You probably know that content marketing is important. You also know that when properly executed, content marketing can help you attract the right audience and turn these into leads. However, how would you tell you are on the right track?
Because one data point is not enough to successfully or satisfactorily tell whether your program is working, you cannot measure the performance of content with a single metric. Instead, you’ll want to create your metrics from the four most important pillars to track:
Consumption Metrics
For many companies, this is the most basic content metric. Unfortunately, it’s also where many programs end. Consumption metrics is a critical data point, especially for those running an advertised based product. The questions you need to ask yourself include:
• How many people consumed your content?
• What channels are they using?
• What is the frequency and depth of their consumption?
You can derive this data from Google Analytics and YouTube insights. Remember, the manner of consumption is more important than mere views. In your Google Analytics, it might help to look at the following:
• The time your visitors spend on-site
• The number of pages viewed on average
• How frequent the search robots return to index your website
• How many people visit one page and leave. Including internal links and related articles could prove helpful.
• The number of inbound links
Not stopping here is the key. You need to see how visitors are engaging with your content.
Sharing Metrics
This metric is often public, and can, therefore, deliver a lot of data without you having to go anywhere. However, it’s easy to drown in the data offered and lose track of what is relevant to your business. The people liking and following you on social media should do much more than that. They should engage with your content, which involves sharing and responding to your content and following your call-to-action. You need to track the things that will help you make informed decisions including:
• The conversation rate: This gives you a better understanding of how your target audience feels about your content. By looking at the number of comments per post, you can improve engagement and nurture your leads.
• The amplification rate: This helps you to measure brand awareness by showing you how often your content is shared and the reach achieved as a result. It can illustrate the type of content you should be creating and what channels you need to focus on.
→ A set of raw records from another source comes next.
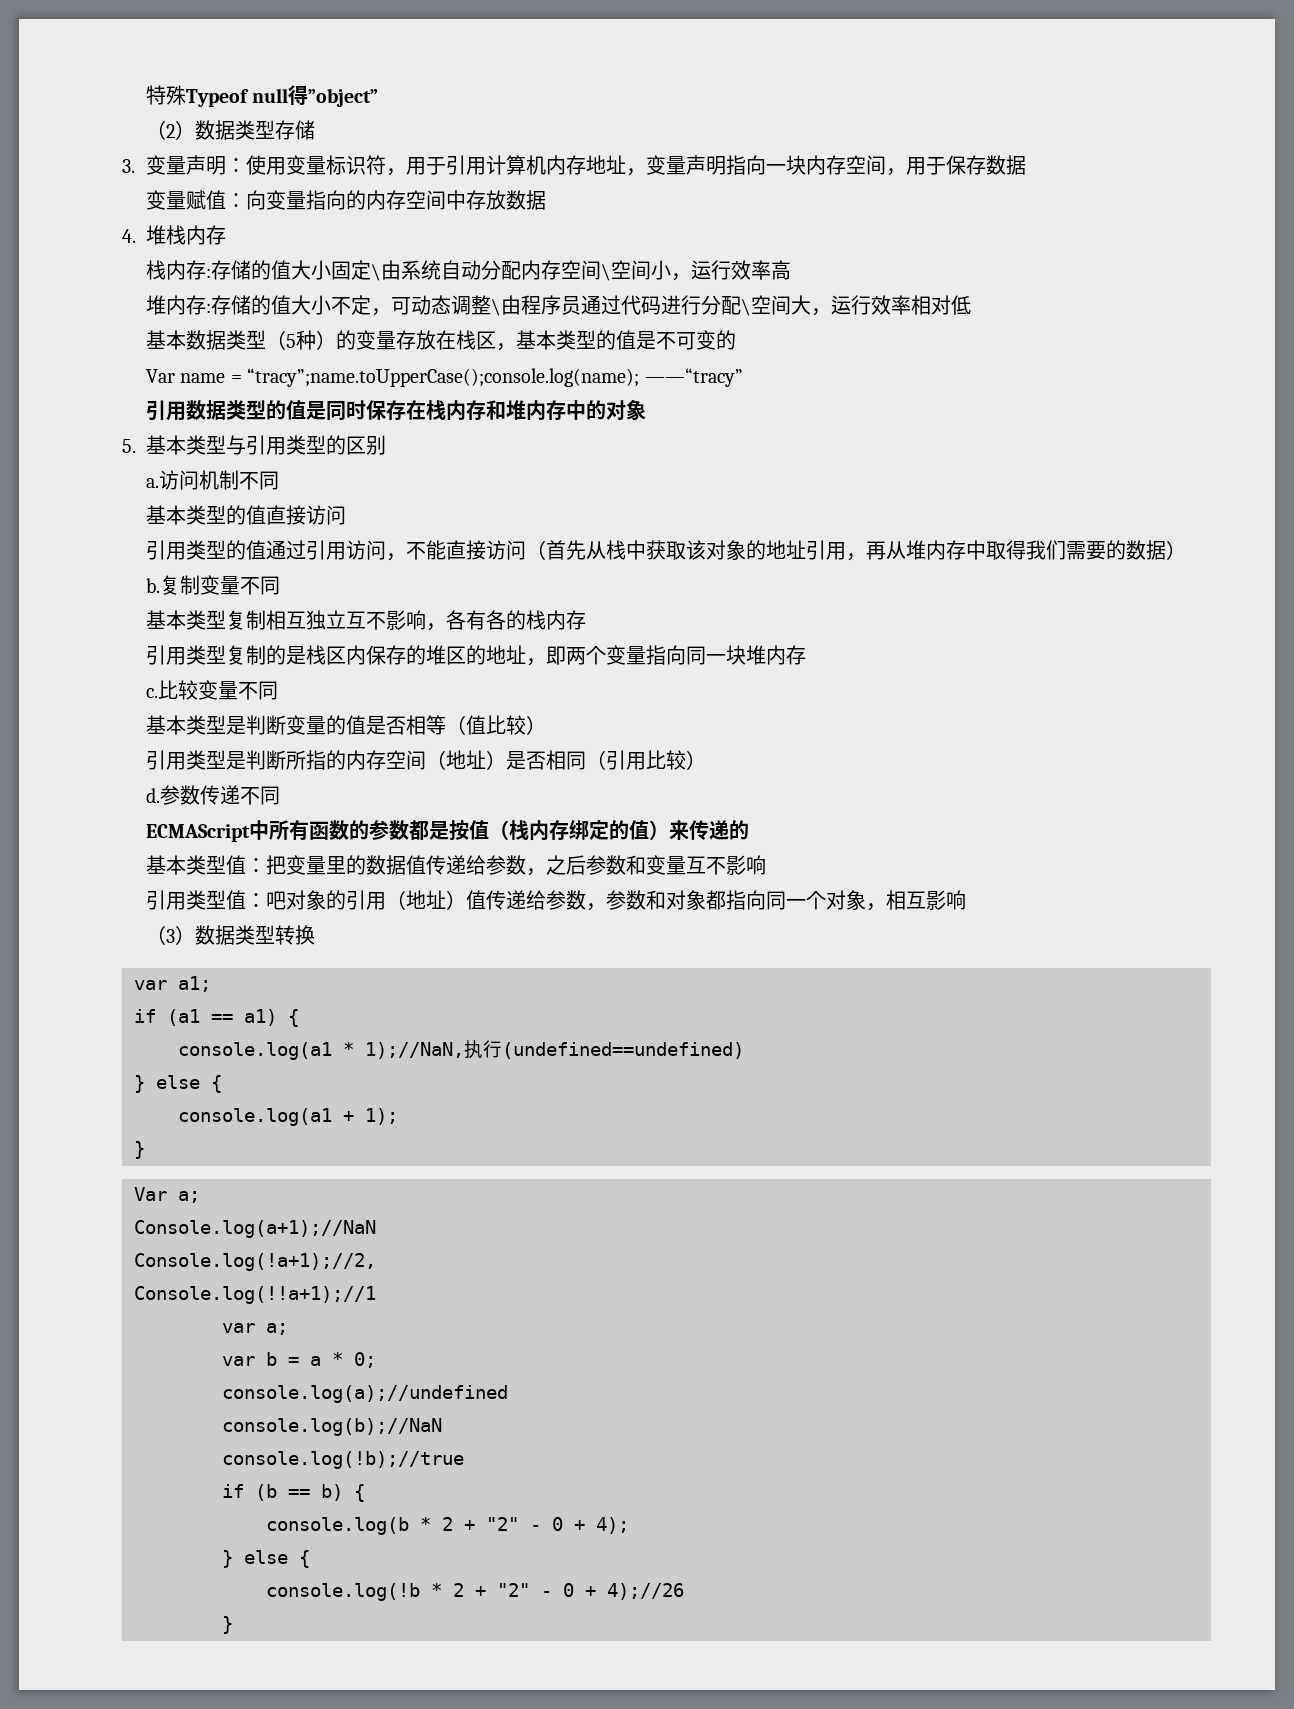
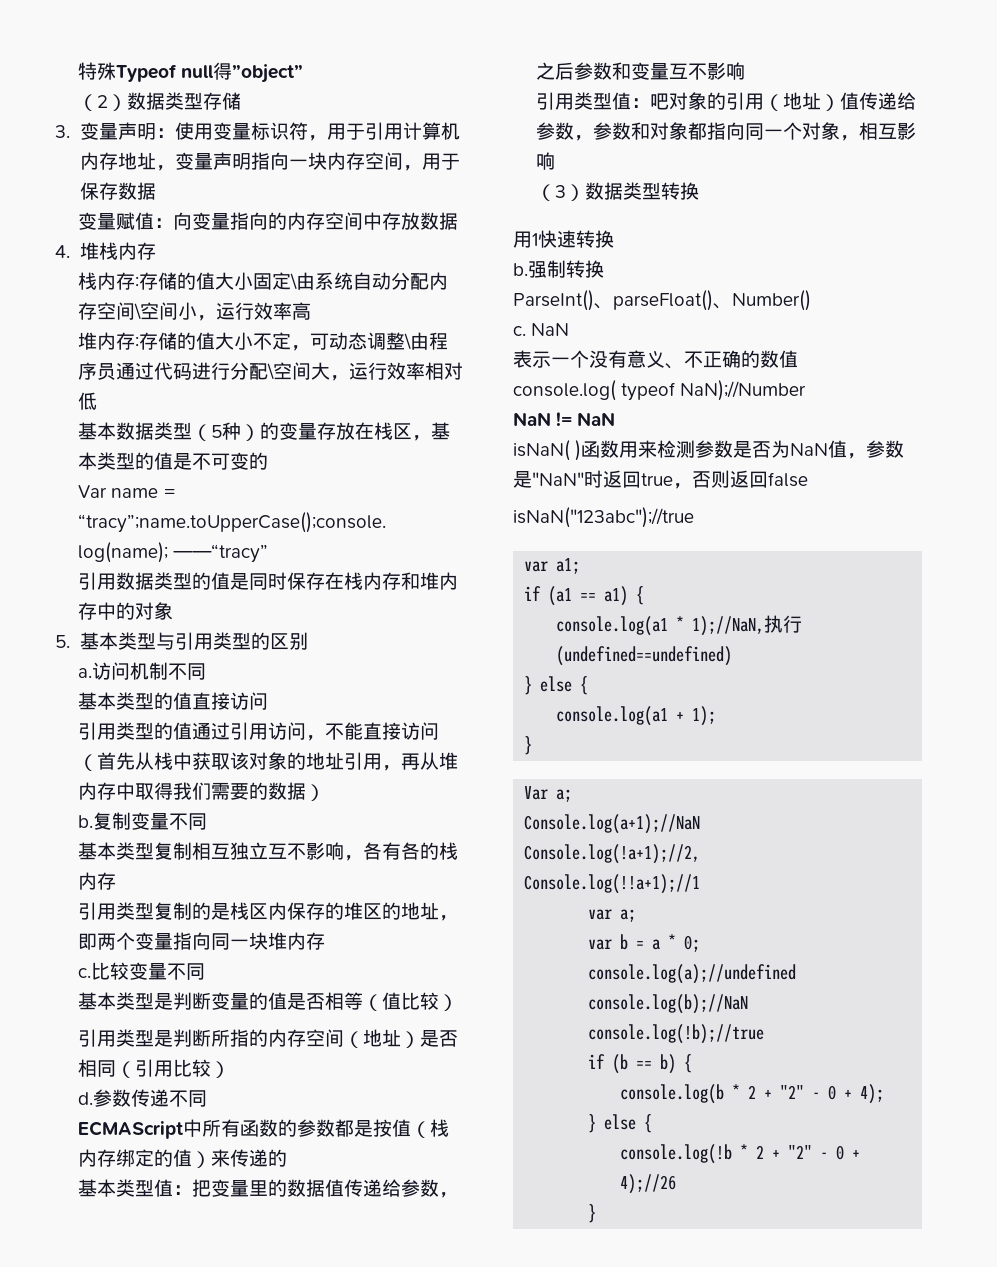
+ 用1快速转换
+ b.强制转换
+ ParseInt()、parseFloat()、Number()
+ c. NaN
+ 表示一个没有意义、不正确的数值
+ console.log( typeof NaN);//Number
+ NaN != NaN
+ isNaN( )函数用来检测参数是否为NaN值，参数是"NaN"时返回true，否则返回false
+ isNaN("123abc");//true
• The applause rate: This can be seen as the endorsements people are giving your posts, including likes or favorites, which can indicate what your audience likes and doesn’t like.
• The Economic value: This shows you the social sites that drive the most traffic to your home page. By tracking this behavior, you will know which networks are converting the most.
Research shows that 74 percent of consumers rely on social media sites to help them make their purchase decisions.
Lead Generation Metrics
At some point, a potential lead will have to convert. Whether you require registration before you let visitors read, watch, or download your content, or you measure leads generated after consumption. This is where you can determine whether your content marketing efforts are making financial sense.
Those who have an online lead form on their website can measure how long it takes visitors to fill in the form from when they first visit the site. You achieve this by determining how many filled in the form immediately after they consumed your content. Additionally, you can set a browser cookie to track when a visitor fills out the lead form once he/she has viewed your content, even when there’s an interval between the events. If for instance, most of your leads come in via phone, you can have a simple script installed, one that shows a different telephone number in various parts of the site when your visitors take actions like downloading a presentation or watching a video. You need to know how often your content consumers turn into leads.
Sales Metrics
Every other metric has been working to this moment, which is when you make some money and hopefully turn a profit. When using a customer and prospect tracking database, you are also automatically recording all the required information about these potential leads including the type of content they consume more and the kind they seem most interested in. With this information, you can create personalized emails to help turn prospects into sales, after which you can put a value on the content pieces that helped shape the sale. However, you should not double up. You need to know how often your content consumers turn into customers.